In principle a GPS receiver has all the required measurement hardware,
so all that is required are suitable algorithms implemented in either
software running on a DSP, microprocessor, etc, or implemented in
hardware (CPLD etc).

Bruce

Scott Burris wrote:

Scott

I usually checkout the availability of parts in small quantity from such
sources, although which suppliers to check depends on your location.
Locally RS Components and Farnell are very good (they are also good
sources in Europe). I have a Digikey printed catalog with prices in my
local currency($NZ) (I have ordered a few things from them when I cant
easily get them locally). Linear Technologies on line ordering facility
works well for some of their more exotic parts and evaluation kits.

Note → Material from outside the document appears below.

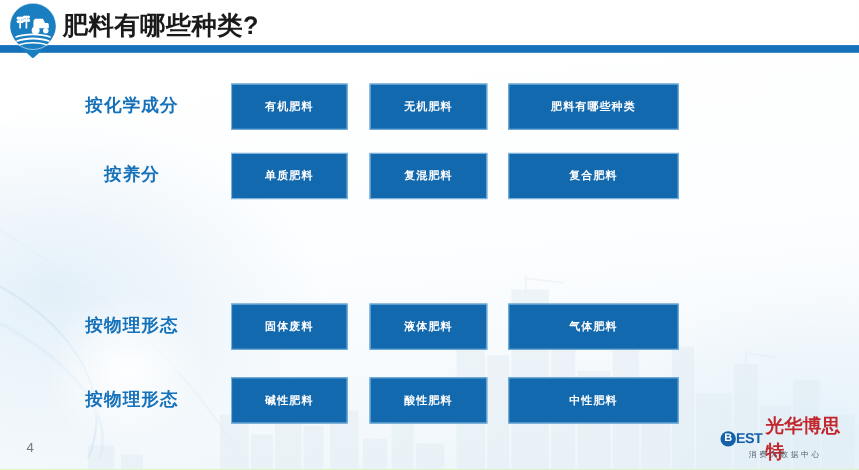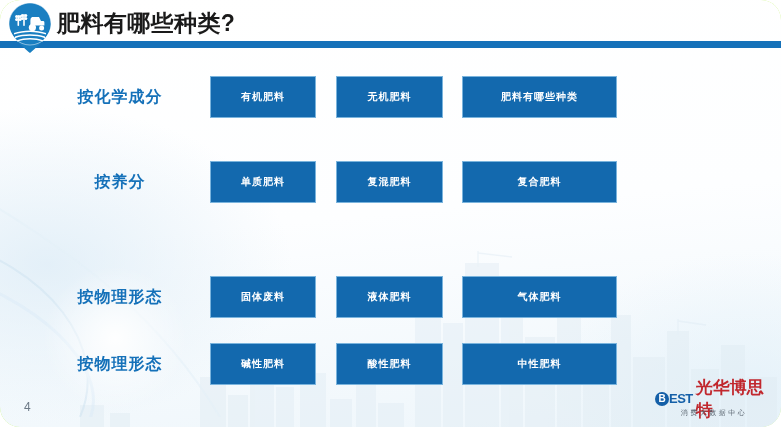"肥料有哪些种类?" #slide { border-radius: 20px -> none }
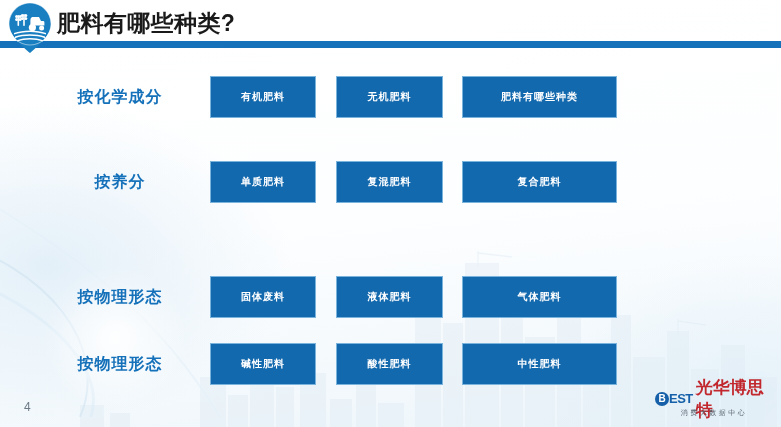"按养分" div.row { top: 103px -> 81px }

As far as I know Dallas/Maxim appears to be the only source of suitable
affordable programmable delay chips for this particular application.
In principle one could use a tapped chain of gates in a CPLD, however
continuous calibration of the delay is required (a delay locked loop
controlling the gate propagation delay by adjusting its power supply
voltage to compensate for the effect of temperature variations is one
technique). However unless the Dallas chips become hard to obtain its
probably best to leave this as a backup option.

What processor are you intending to use to decipher the sawtooth
correction messages from the GPS timing receiver?
You could use an inexpensive microprocessor dedicated to this simple task.
Another microprocessor can be used to discipline the OCXO.
Depending on your experience, this can be easier than using a single
microprocessor to do everything.

Bruce